Let’s hope that’s not an idle threat … as with every city contract, doing business the way it has always been done is just not good enough.
Somebody out there must be hungry to provide good customer service … after all, we’re paying for it.

It’s been a frustrating start to the new year for Dewancker.
Apart from the tribulations of fielding trash complaints, the director of environmental services would rather not discuss the hiring of the city’s first waste management coordinator and now Mayor Barwick publicly apologizes for an ability to “maintain our standards” of snow removal over the holidays.
To be fair, as a city works employee noted in this corner several weeks ago, “Being a municipal government employee seldom has an upside. We don’t pick up leaves when we should; don’t shovel snow as we should; don’t fill pot holes quickly enough …”
Barwick noted in periods of heavy multiple snow falls, “we don’t spend all our crews in the downtown area.”
Is that an admission the Talbot Street core may be one of the less-travelled routes in his estimation and, in fact, there is more value to plowing secondary and residential roadways?
Not a vote of confidence for Downtown Development Board chairman Mark Cosens and his membership of Talbot Street merchants.
And just when you think it can’t get worse, John, your report to council for Monday on roadway resurfacing needs is bleak at best.
A staggering 27 km. of road surface in the city is rated deficient. Add to that 15 km. of sidewalk and 56 km. of curb and gutters and the task at hand over the next few years is daunting.
Your notation the combined annual value of road resurfacing and sidewalk replacement has been $408,000 over the past few years leaves no doubt this is a case of one step forward and two steps back.

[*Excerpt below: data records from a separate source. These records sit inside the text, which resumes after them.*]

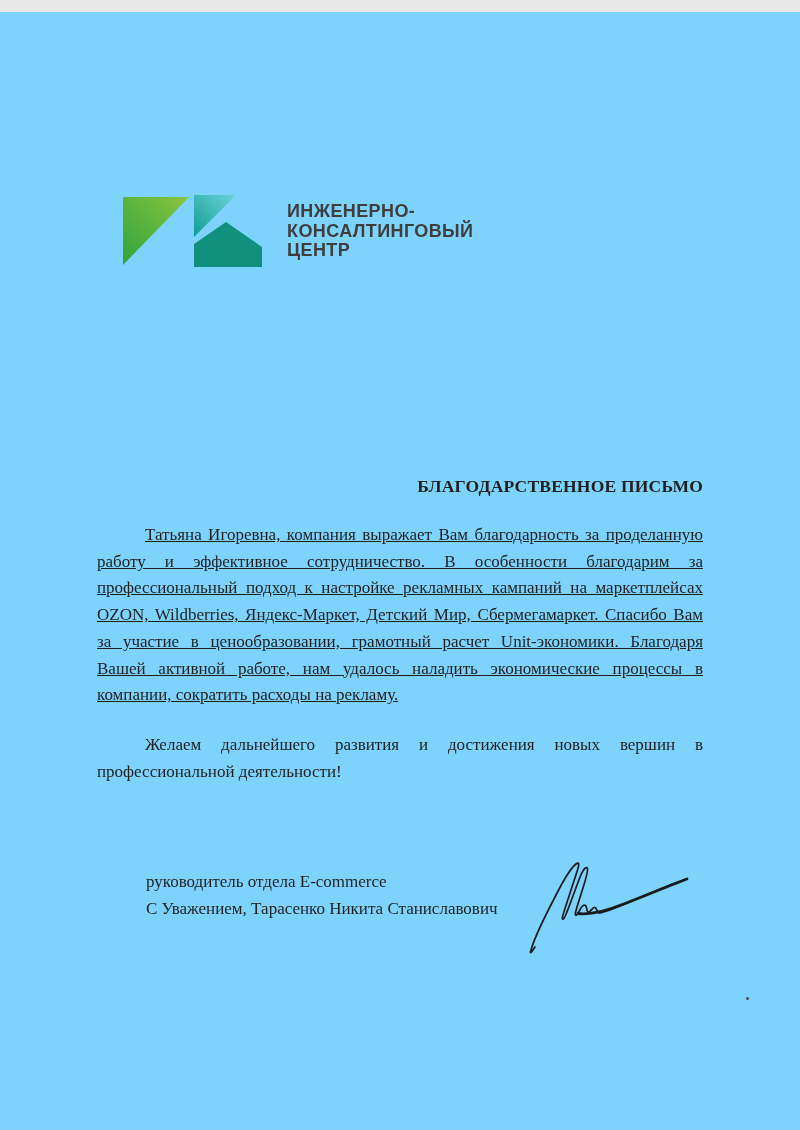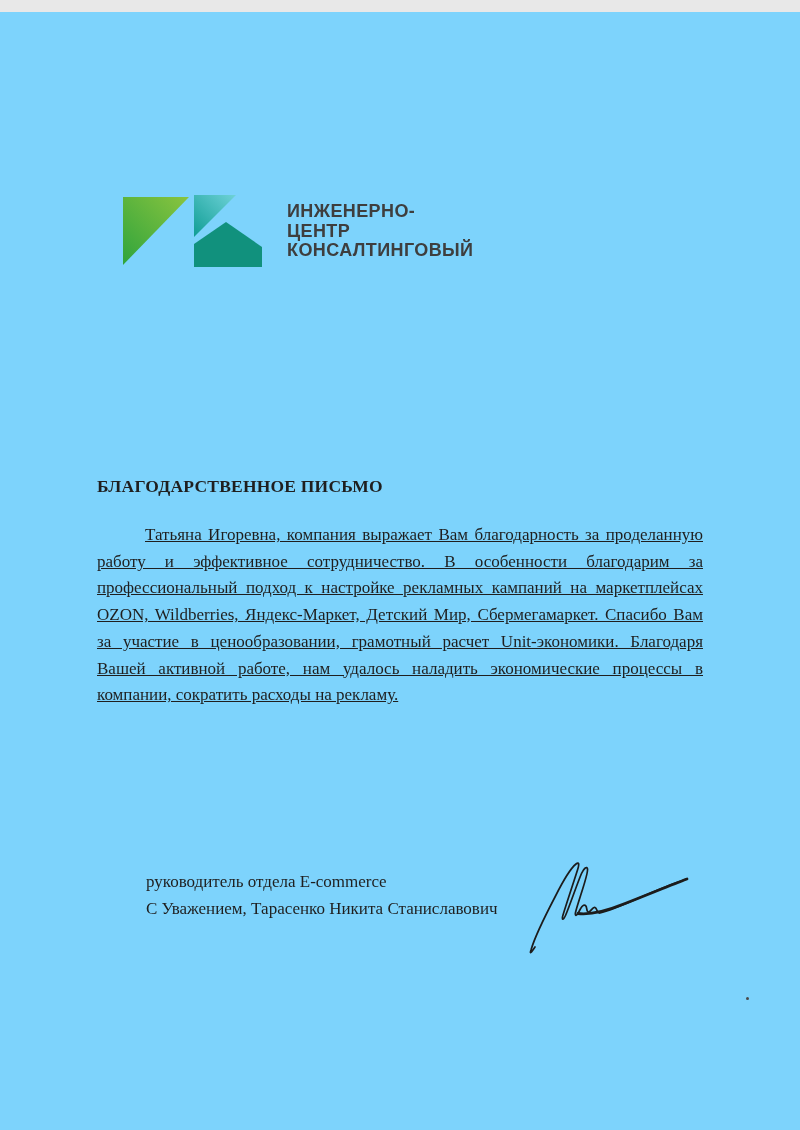"ЦЕНТР" div { order: before "КОНСАЛТИНГОВЫЙ" -> after "КОНСАЛТИНГОВЫЙ" }
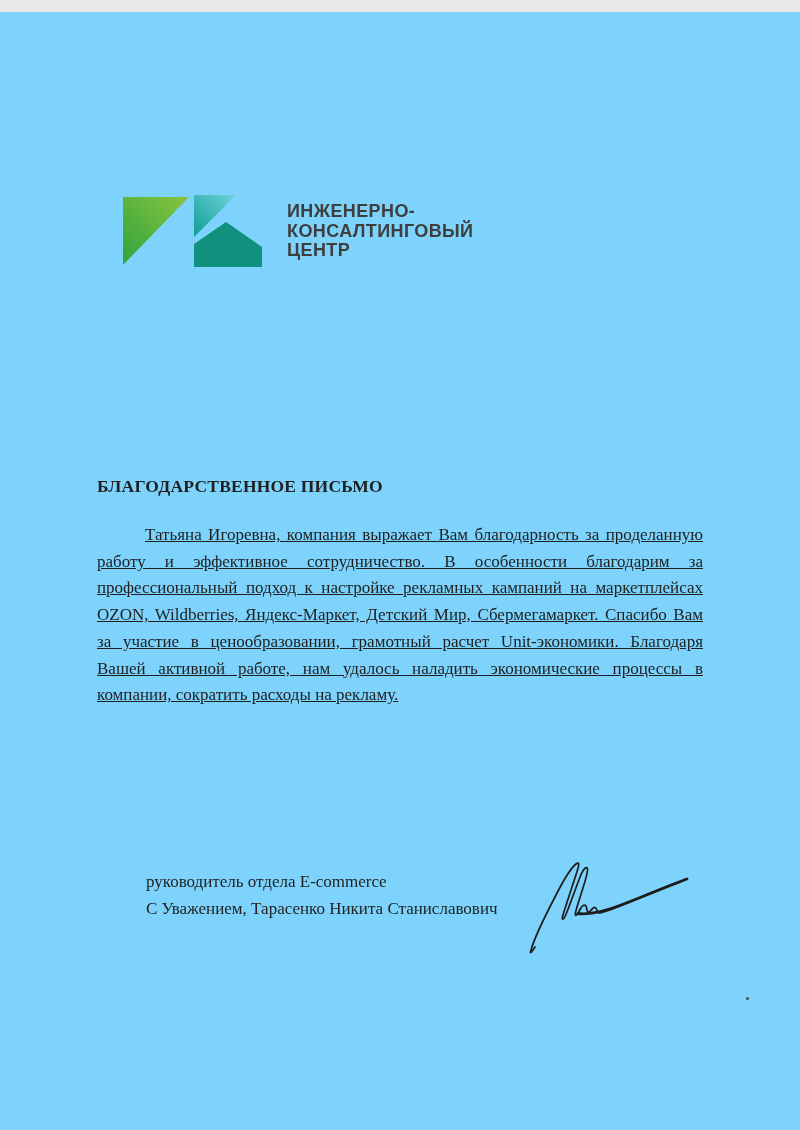"БЛАГОДАРСТВЕННОЕ ПИСЬМО" .title { text-align: left -> right }
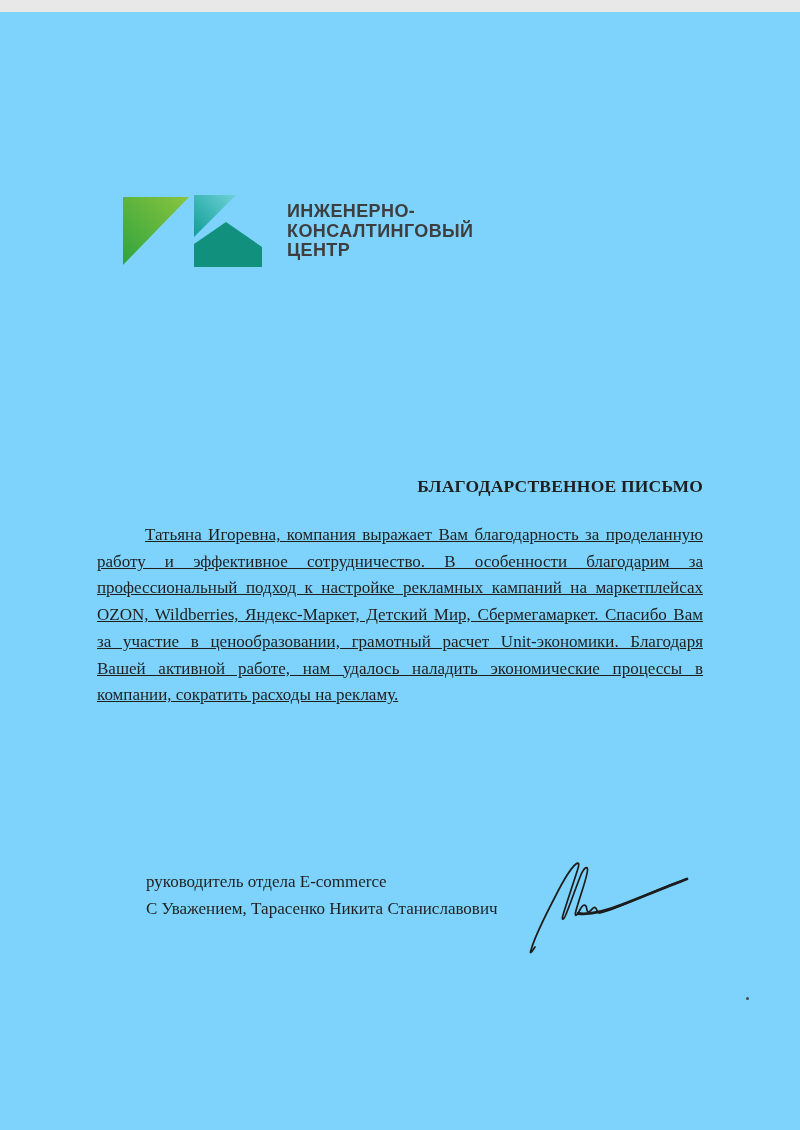"Желаем дальнейшего развития и достижения" p.para { html: none -> <p>Желаем дальнейшего развития и достижения новых вершин в профессиональной деятельности!</p> }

Last year the city inked a new cellular service contract that admirably saves about $15,000 per year. Well done, you say.
Not so fast with that dialing finger.
Now, Sandra Daters Bere, director of Ontario Works and social housing, on behalf of the management board, wants to take that money and embark on a BlackBerry binge.
Electronic communications devices for all is the post-Christmas wish list for the management board, department heads and an unspecified number of city hall staffers.
All of this at a cost of $22 per month more per unit than the existing cell phones.
So much for the task at hand … reigning in expenses in a display of fiscal responsibility. And what happened to a hands-on approach to management? Where is the personal touch?
Nowhere in this report is there an indication of who will monitor use of these gadgets — opening the door to possible abuse as was the case with staff cell phones.
With thousands of residents losing their jobs, a global economic meltdown and a long road to recovery, Sandra and management board members need to commit to memory the following one-word mantra … restraint.
For once, lead by example. Just because you didn’t get a BlackBerry under the Christmas tree doesn’t mean city ratepayers should gift wrap one for you.

“I think we have to drive home that we’re dissatisfied with this letter, this service.”
Mayor Cliff Barwick delivers a clear message from city council and St. Thomas residents to Dave Raney, district manager for BFI Canada, that his failure to attend Monday’s council meeting and instead send a letter of clarification, is not the way to conduct the business of waste management.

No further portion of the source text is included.